An impressive display of force by police prevented thousands of people marched in the streets of Algiers to demand the democratization of the Algerian regime, which was the largest protest in the capital lived for a decade. More than three thousand citizens, challenging the government ban on the capital, focused on the First of May Square an hour before the start of the protest but were prevented from walking the streets in protest by about 30,000 police and riot forces took the city.
The march had been called for nearly a month after the fall of President Ben Ali in Tunisia, called the National Coordinator for Democracy and Change (NCDC), which brings together various civil society organizations and opposition parties. Hundreds of uniformed and plainclothes police mingled among the protesters and arrested dozens of people, including many trade unionists and representatives of civil society organizations belonging to the direction of the CNDC.
As co-convenor, detainees were more than 400, including nearly fifty women and Algerian and foreign journalists, and counted several injured but did not say how many. The concentration lasted for hours peacefully until the police officers approached the protesters and violent clashes that left dozens injured.
The police deployment end did not stop the protesters, mostly young but also workers from different social sectors, lawyers and academics, launched slogans against the regime headed by Algerian President Abdelaziz Bouteflika. "We're sick of this power," " genuine democracy and freedom, "" Down with the corrupt and rotten system, "Bouteflika, go away" or "We want a country run by young people and not the old" were among the slogans chanted by the participants encased in an adjacent street to the square by several police cordons.

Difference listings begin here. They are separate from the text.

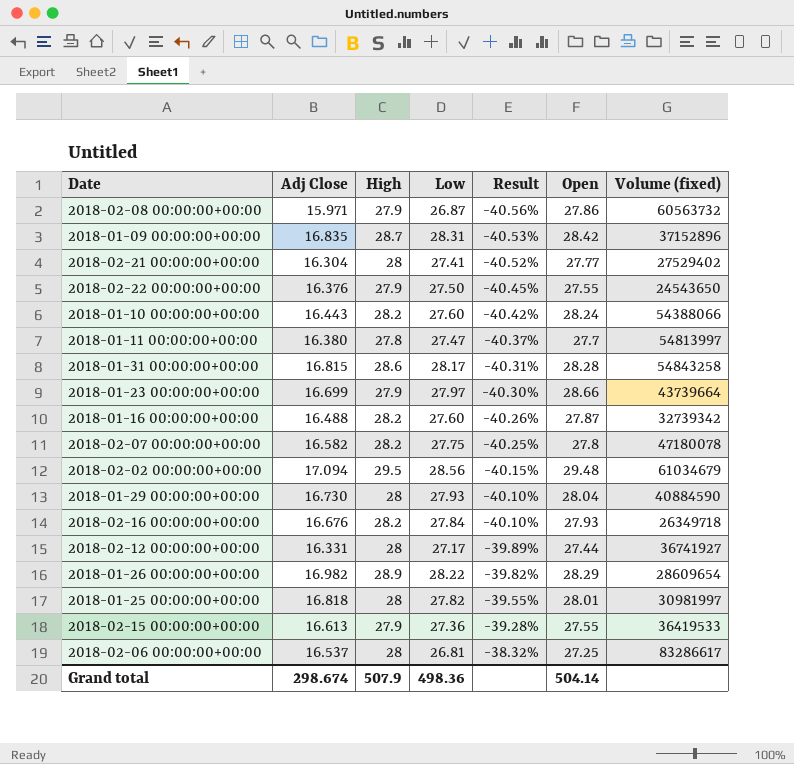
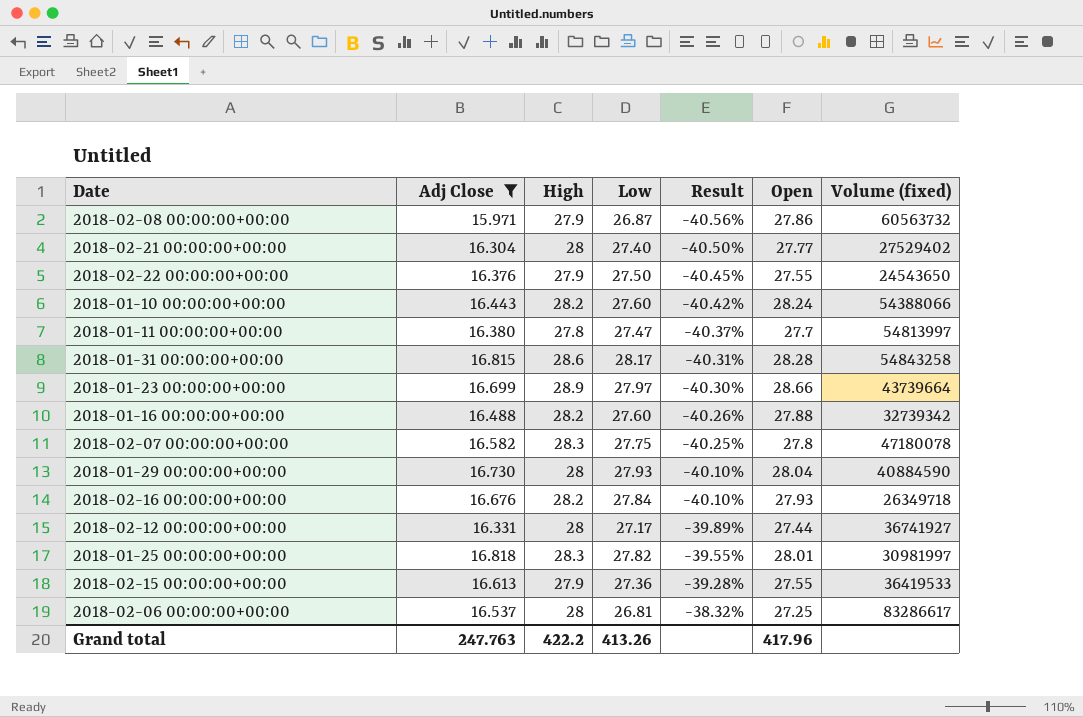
filter: none -> Adj Close <= 16.818
2018-02-21 00:00:00+00:00 | Low: 27.41 -> 27.40
2018-02-21 00:00:00+00:00 | Result: -40.52% -> -40.50%
2018-01-23 00:00:00+00:00 | High: 27.9 -> 28.9
2018-01-16 00:00:00+00:00 | Open: 27.87 -> 27.88
2018-02-07 00:00:00+00:00 | High: 28.2 -> 28.3
2018-01-25 00:00:00+00:00 | High: 28 -> 28.3
Grand total | Adj Close: 298.674 -> 247.763
Grand total | High: 507.9 -> 422.2
Grand total | Low: 498.36 -> 413.26
Grand total | Open: 504.14 -> 417.96

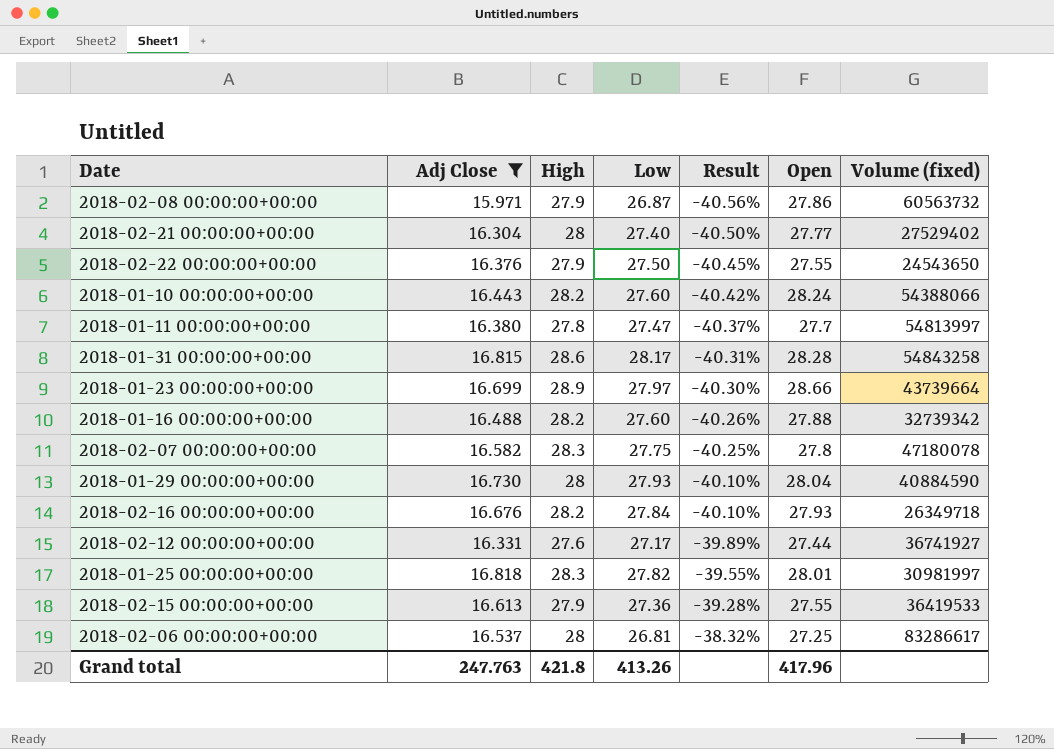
2018-02-12 00:00:00+00:00 | High: 28 -> 27.6
Grand total | High: 422.2 -> 421.8

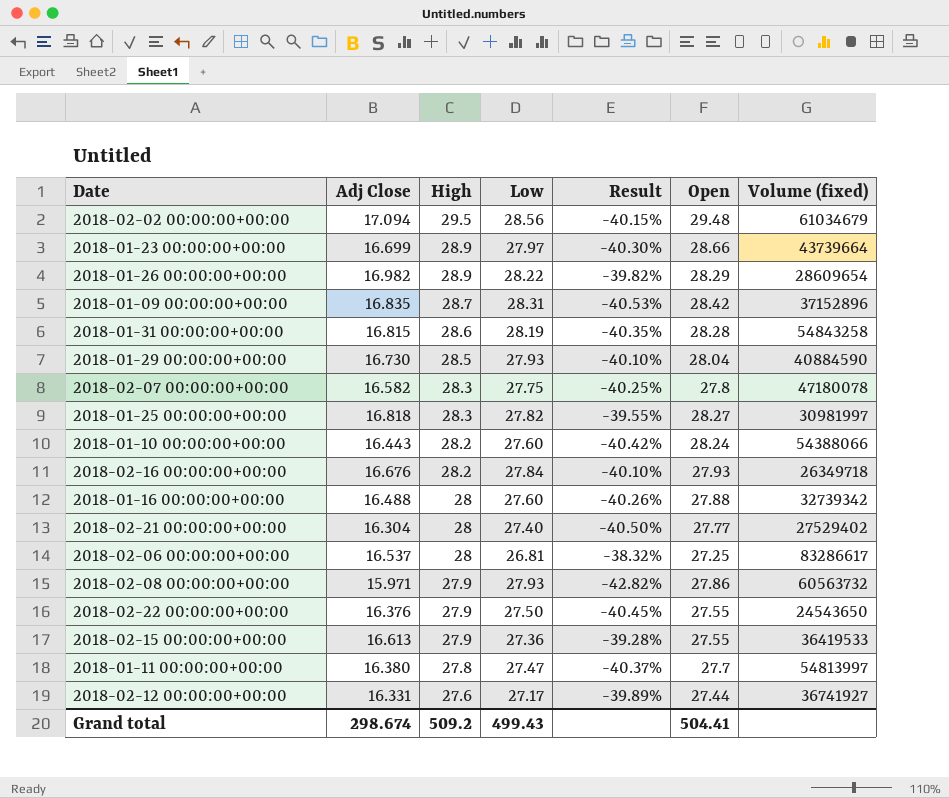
filter: Adj Close <= 16.818 -> none
row order: Result ascending -> High descending
2018-01-31 00:00:00+00:00 | Low: 28.17 -> 28.19
2018-01-31 00:00:00+00:00 | Result: -40.31% -> -40.35%
2018-01-29 00:00:00+00:00 | High: 28 -> 28.5
2018-01-25 00:00:00+00:00 | Open: 28.01 -> 28.27
2018-01-16 00:00:00+00:00 | High: 28.2 -> 28
2018-02-08 00:00:00+00:00 | Low: 26.87 -> 27.93
2018-02-08 00:00:00+00:00 | Result: -40.56% -> -42.82%
Grand total | Adj Close: 247.763 -> 298.674
Grand total | High: 421.8 -> 509.2
Grand total | Low: 413.26 -> 499.43
Grand total | Open: 417.96 -> 504.41

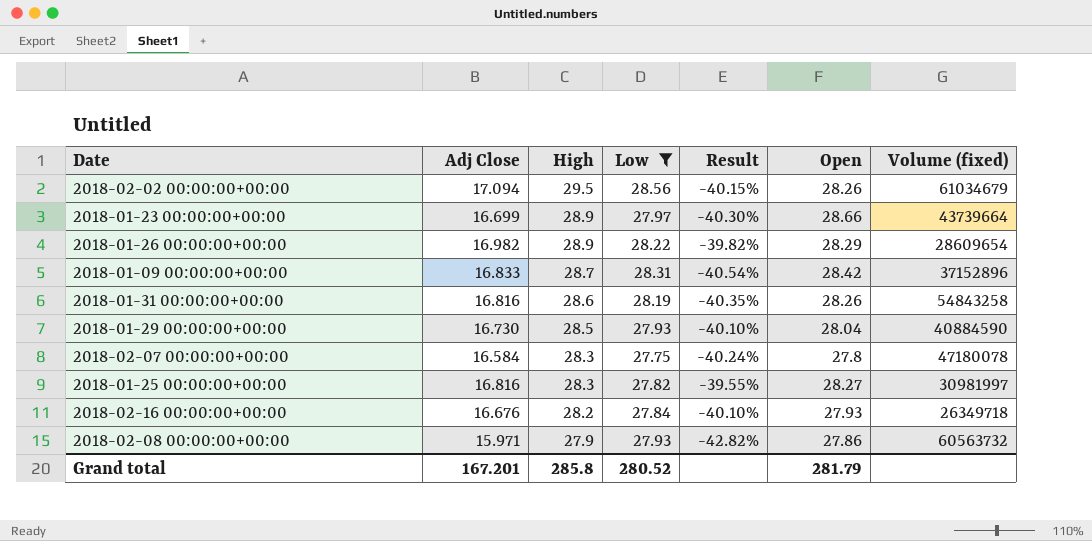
filter: none -> Low >= 27.75
2018-02-02 00:00:00+00:00 | Open: 29.48 -> 28.26
2018-01-09 00:00:00+00:00 | Adj Close: 16.835 -> 16.833
2018-01-09 00:00:00+00:00 | Result: -40.53% -> -40.54%
2018-01-31 00:00:00+00:00 | Adj Close: 16.815 -> 16.816
2018-01-31 00:00:00+00:00 | Open: 28.28 -> 28.26
2018-02-07 00:00:00+00:00 | Adj Close: 16.582 -> 16.584
2018-02-07 00:00:00+00:00 | Result: -40.25% -> -40.24%
2018-01-25 00:00:00+00:00 | Adj Close: 16.818 -> 16.816
Grand total | Adj Close: 298.674 -> 167.201
Grand total | High: 509.2 -> 285.8
Grand total | Low: 499.43 -> 280.52
Grand total | Open: 504.41 -> 281.79

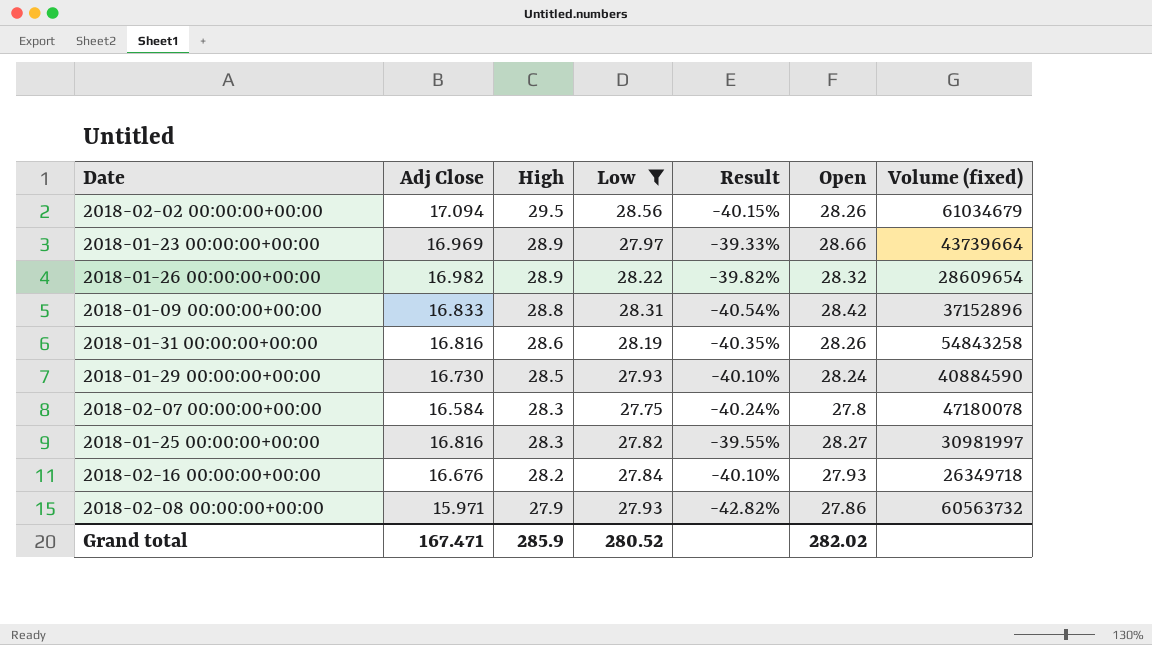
2018-01-23 00:00:00+00:00 | Adj Close: 16.699 -> 16.969
2018-01-23 00:00:00+00:00 | Result: -40.30% -> -39.33%
2018-01-26 00:00:00+00:00 | Open: 28.29 -> 28.32
2018-01-09 00:00:00+00:00 | High: 28.7 -> 28.8
2018-01-29 00:00:00+00:00 | Open: 28.04 -> 28.24
Grand total | Adj Close: 167.201 -> 167.471
Grand total | High: 285.8 -> 285.9
Grand total | Open: 281.79 -> 282.02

These cords prevented more people could access the protest, but instead players expanded over a dozen teenagers, shouting slogans in favor of Bouteflika tried to provoke violent incidents mingling with the protesters. The president of the Algerian League for the Defence of Human Rights (LADDH) Buchachi Mustafa, said: "The power has used force to keep the Algerians to demonstrate peacefully" and said they were cut "all access to the capital" so many people inside, especially in the region of Kabylia, could not come to Algiers.
To Buchachi, and the rest of the protest organizers, the event was a success, despite police repression, as it has managed to break the wall of silence and fear "still hangs over the country after the brutal civil war of the nineties.
The march had been called for nearly a month after the fall of President Ben Ali in Tunisia, called the National Coordinator for Democracy and Change (NCDC), which brings together various civil society organizations and opposition parties. Hundreds of uniformed and plainclothes police mingled among the protesters and arrested dozens of people, including many trade unionists and representatives of civil society organizations belonging to the direction of the CNDC.
As co-convenor, detainees were more than 400, including nearly fifty women and Algerian and foreign journalists, and counted several injured but did not say how many. The concentration lasted for hours peacefully until the police officers approached the protesters and violent clashes that left dozens injured.
The police deployment end did not stop the protesters, mostly young but also workers from different social sectors, lawyers and academics, launched slogans against the regime headed by Algerian President Abdelaziz Bouteflika. "We're sick of this power," " genuine democracy and freedom, "" Down with the corrupt and rotten system, "Bouteflika, go away" or "We want a country run by young people and not the old" were among the slogans chanted by the participants encased in an adjacent street to the square by several police cordons.
These cords prevented more people could access the protest, but instead players expanded over a dozen teenagers, shouting slogans in favor of Bouteflika tried to provoke violent incidents mingling with the protesters. The president of the Algerian League for the Defence of Human Rights (LADDH) Buchachi Mustafa, said: "The power has used force to keep the Algerians to demonstrate peacefully" and said they were cut "all access to the capital" so many people inside, especially in the region of Kabylia, could not come to Algiers.
To Buchachi, and the rest of the protest organizers, the event was a success, despite police repression, as it has managed to break the wall of silence and fear "still hangs over the country after the brutal civil war of the nineties.